_AIM OF THE EXERCISE_
The line containing "font-size: 17px ->" and every line after it, through the end of the records below, are to be reproduced exactly, with the pictures left out.

_PROVIDED MATERIAL_
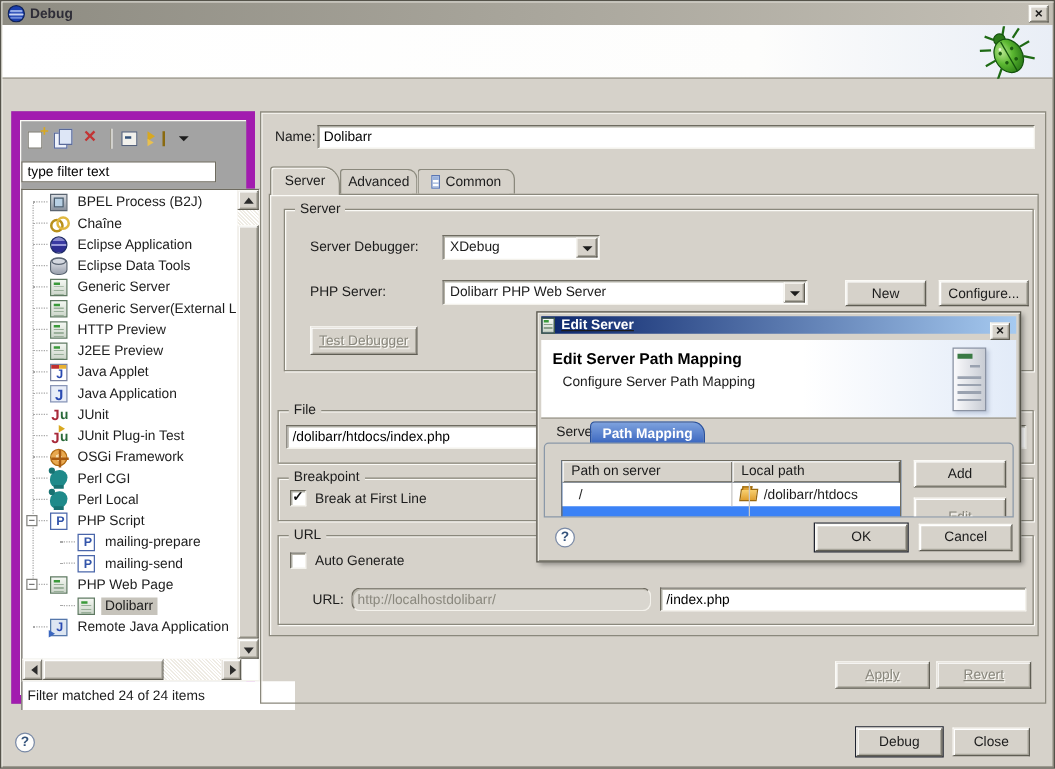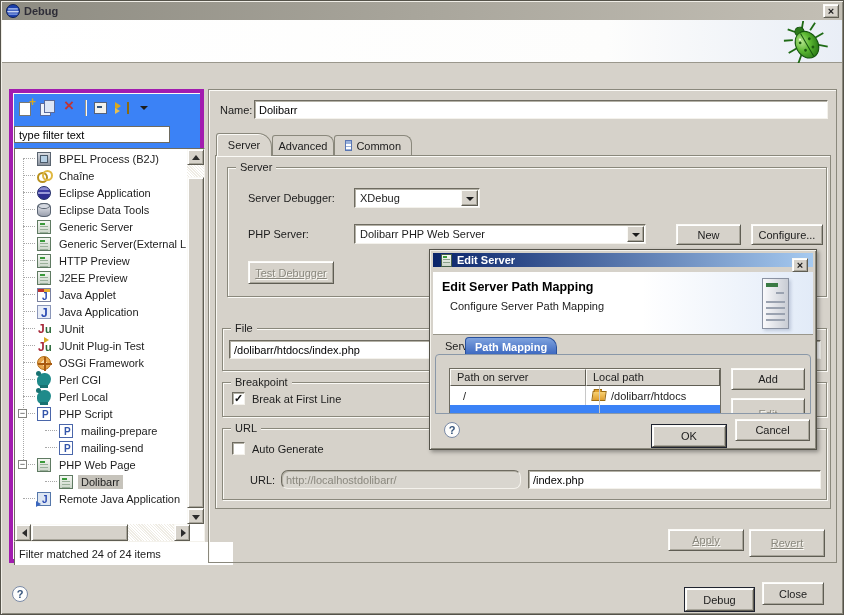"type filter text" #left-panel { background: #3b82f6 -> #a3a3a3; border: 4px solid #a21caf -> 7px solid #a21caf }
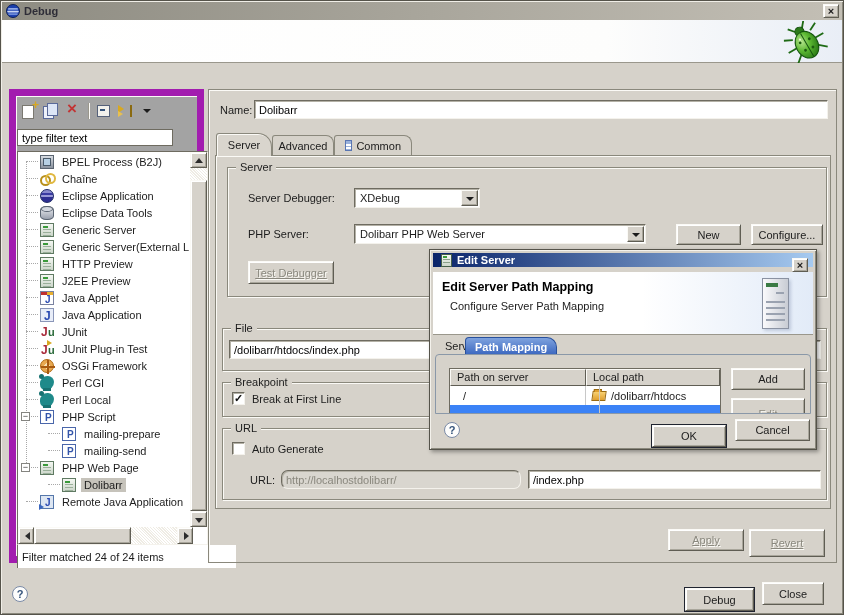"Edit Server" #dlg-titlebar { padding: 0 8px -> 0 0; text-decoration: none -> underline }
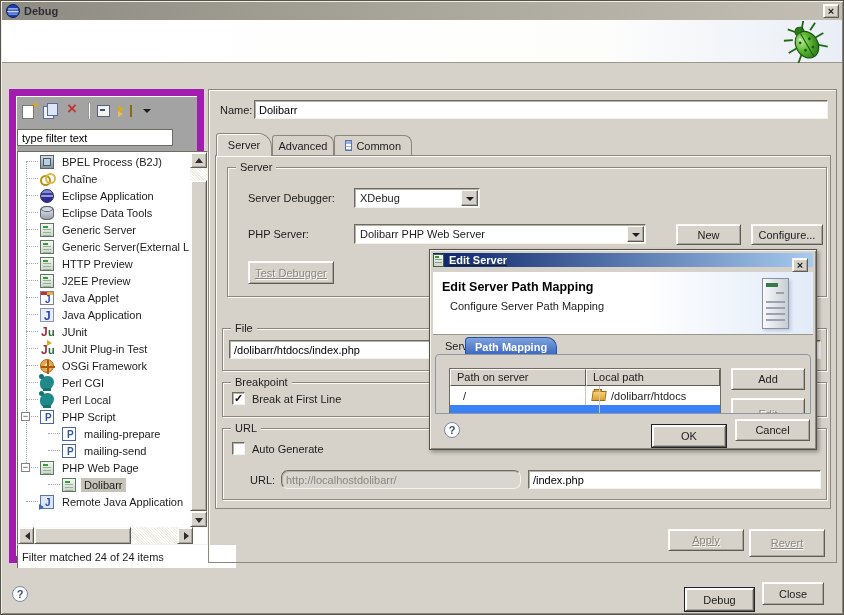"Path Mapping" div.dtab { left: 35px -> 42px }
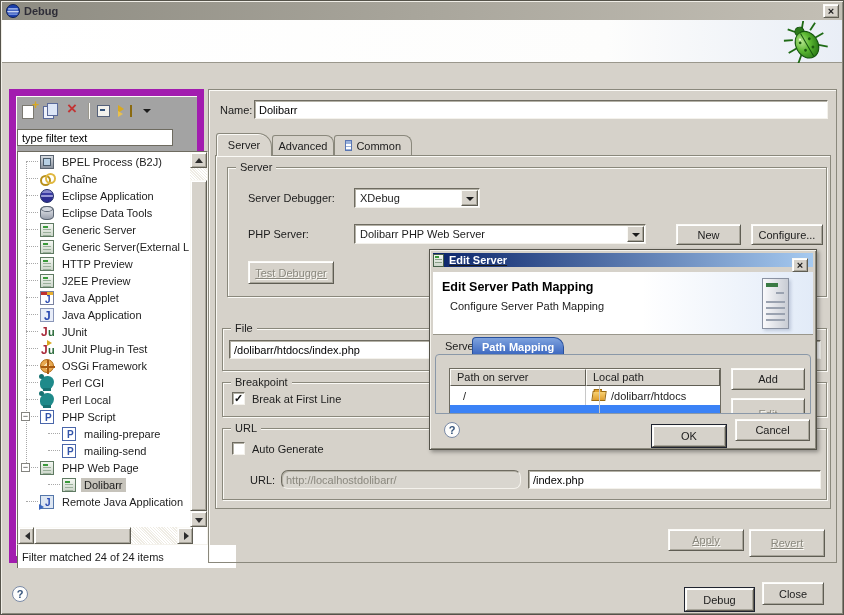"OK" .btn.default { margin-top: 6px -> none }
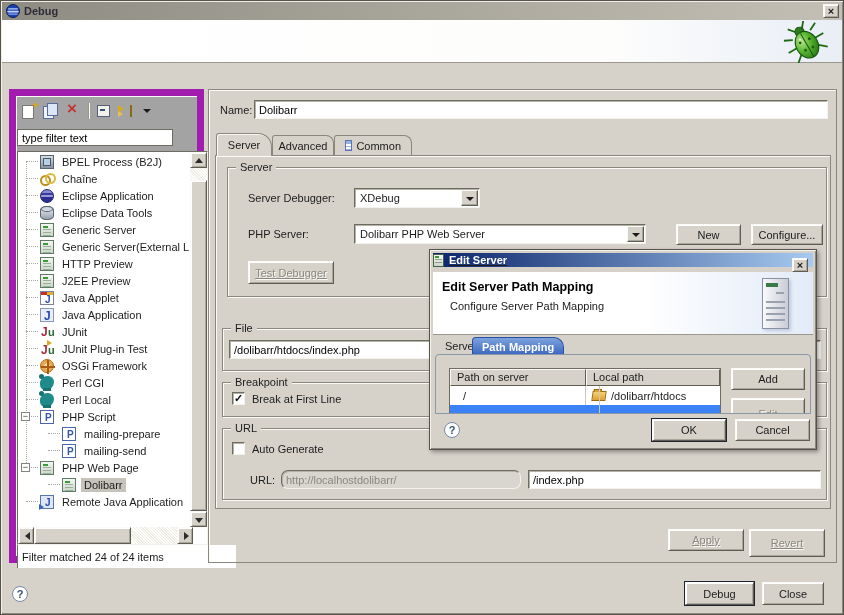"Revert" div.btn { height: 28px -> 22px }
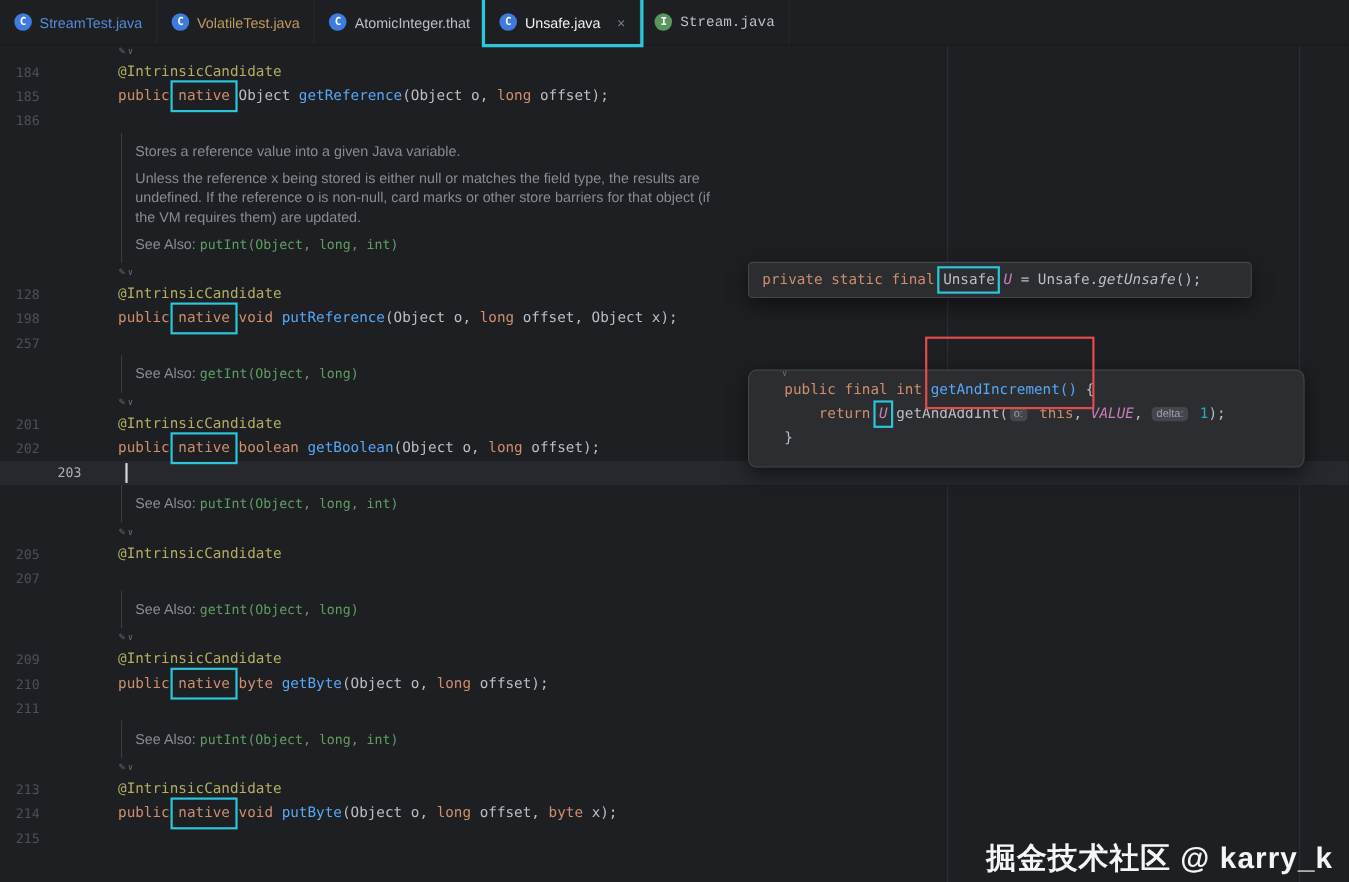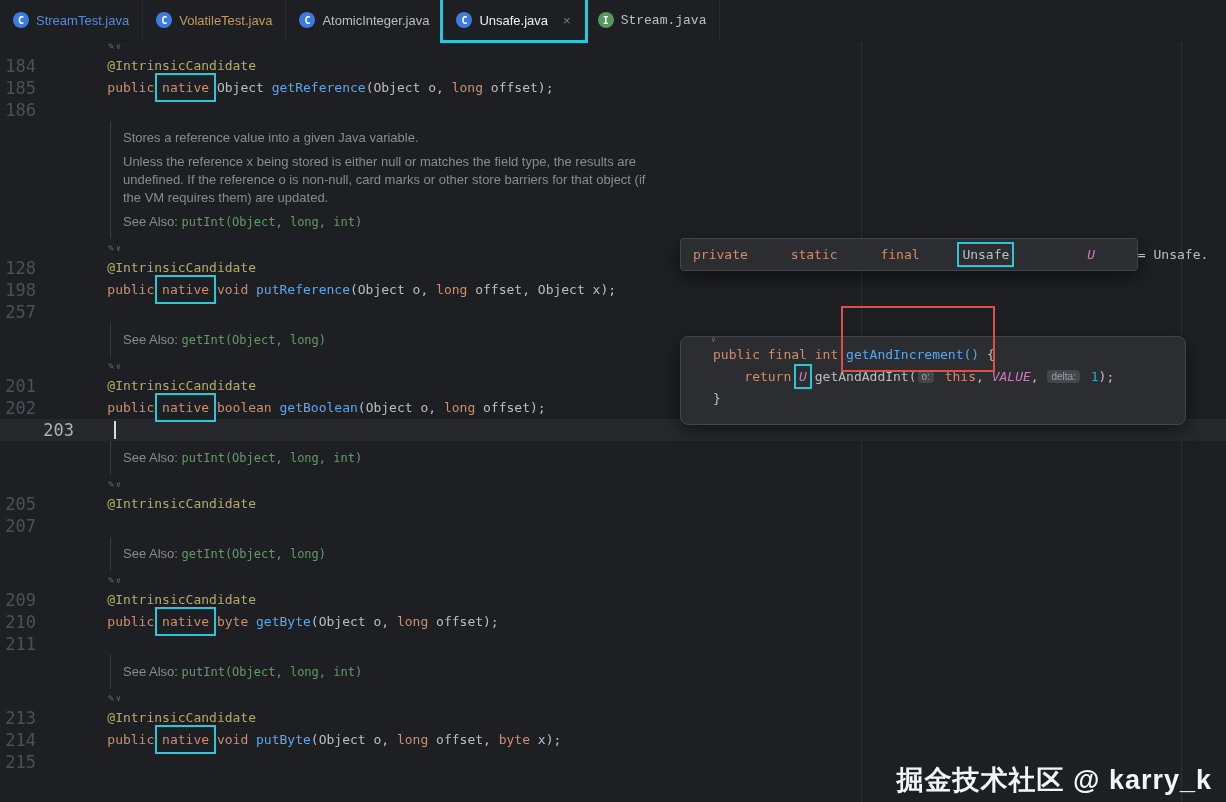"AtomicInteger.java" span.tlabel { text: AtomicInteger.java -> AtomicInteger.that }
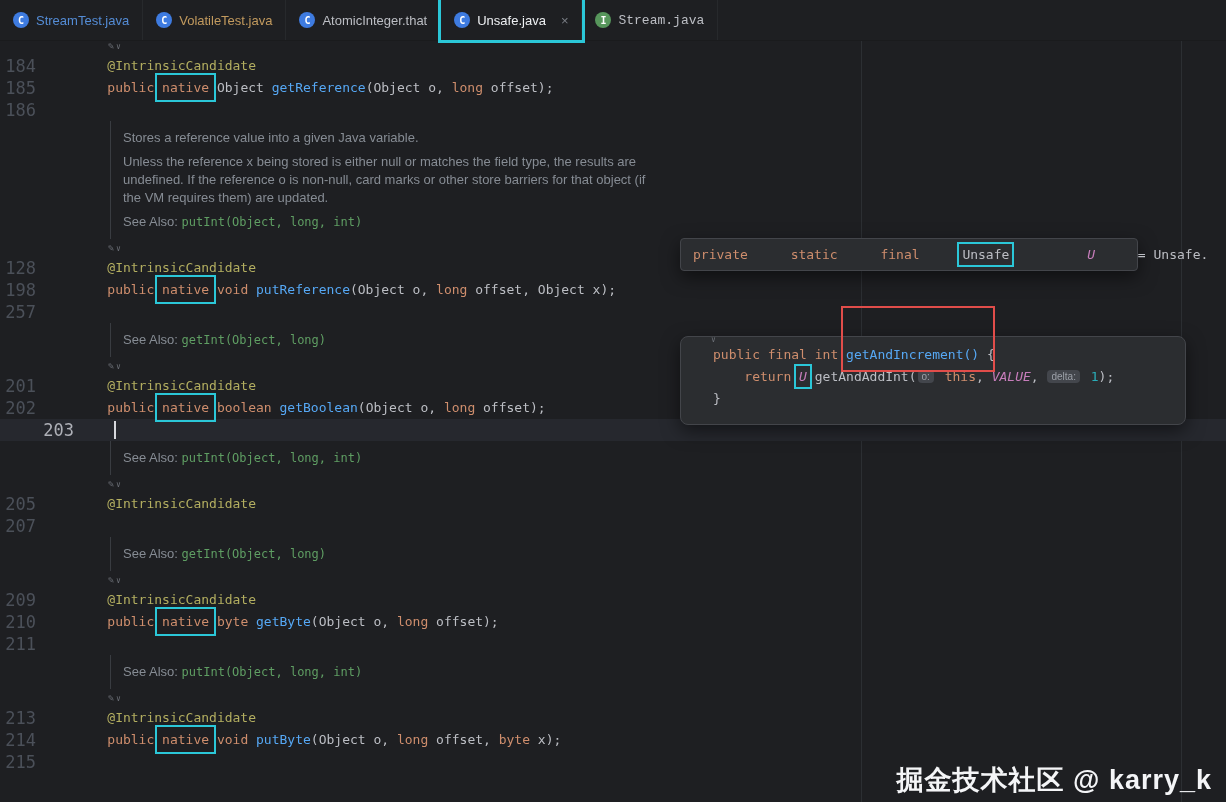"184" .gutter { font-size: 17px -> 12px }
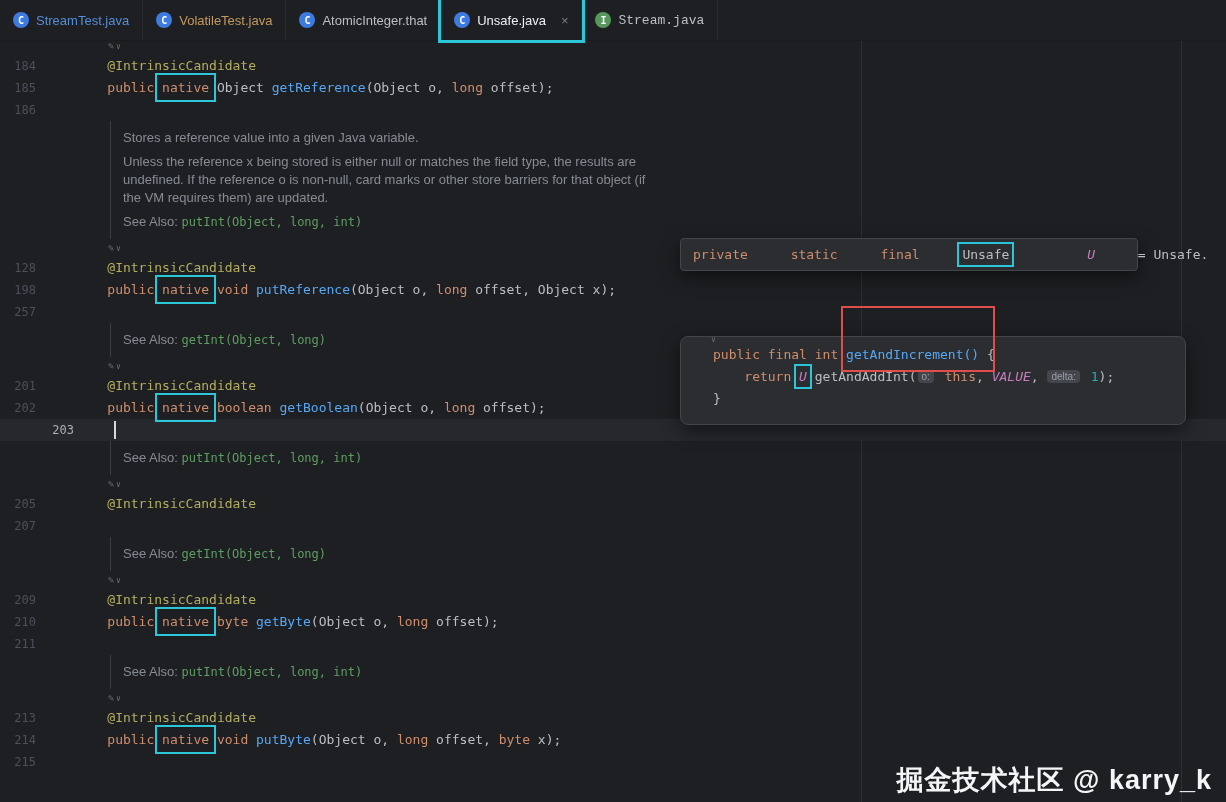"private" .popup1 { gap: 35px -> none }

_TASK ANSWER_
"184" .gutter { font-size: 17px -> 12px }
"private" .popup1 { gap: 35px -> none }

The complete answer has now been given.